:: PROBLEM DESCRIPTION ::
Pictures are not part of the copy. Reproduce all the records exactly.
_____
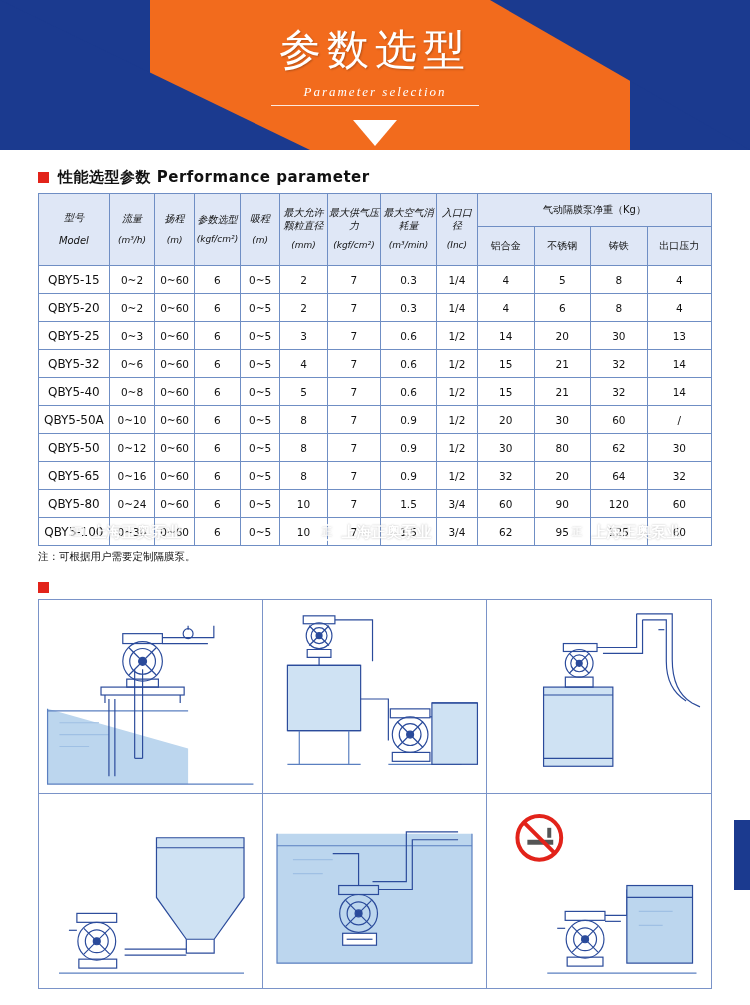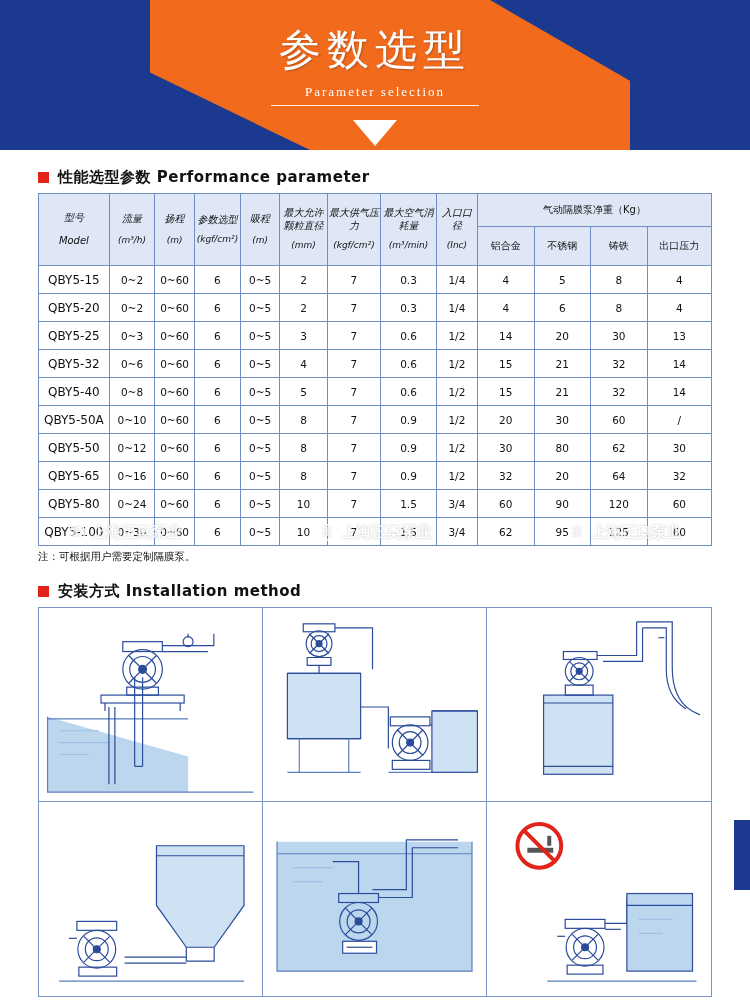--- a/index.html
+++ b/index.html
@@ -65,7 +65,7 @@
     font-family:"Liberation Serif", serif;
     padding-bottom:5px;
     border-bottom:1px solid rgba(255,255,255,.85);
-    width:208px; text-align:center;
+    width:208px; text-align:center;font-style:italic;
   }
   .banner-arrow {
     margin-top:14px;

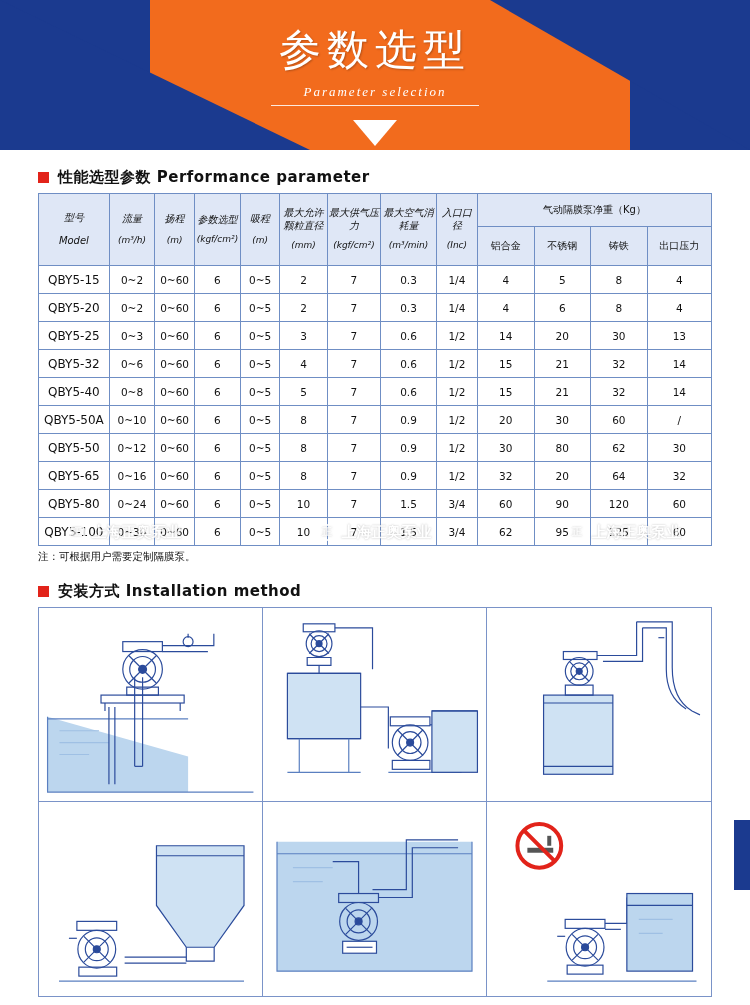--- a/index.html
+++ b/index.html
@@ -429,7 +429,6 @@
 
 <div class="section-head">
   <div class="sq"></div>
-  <div class="txt">安装方式 Installation method</div>
 </div>
 
 <div class="install-wrap">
_____
:: THE COMPLETED TASK ::
--- a/index.html
+++ b/index.html
@@ -65,7 +65,7 @@
     font-family:"Liberation Serif", serif;
     padding-bottom:5px;
     border-bottom:1px solid rgba(255,255,255,.85);
-    width:208px; text-align:center;
+    width:208px; text-align:center;font-style:italic;
   }
   .banner-arrow {
     margin-top:14px;

--- a/index.html
+++ b/index.html
@@ -429,7 +429,6 @@
 
 <div class="section-head">
   <div class="sq"></div>
-  <div class="txt">安装方式 Installation method</div>
 </div>
 
 <div class="install-wrap">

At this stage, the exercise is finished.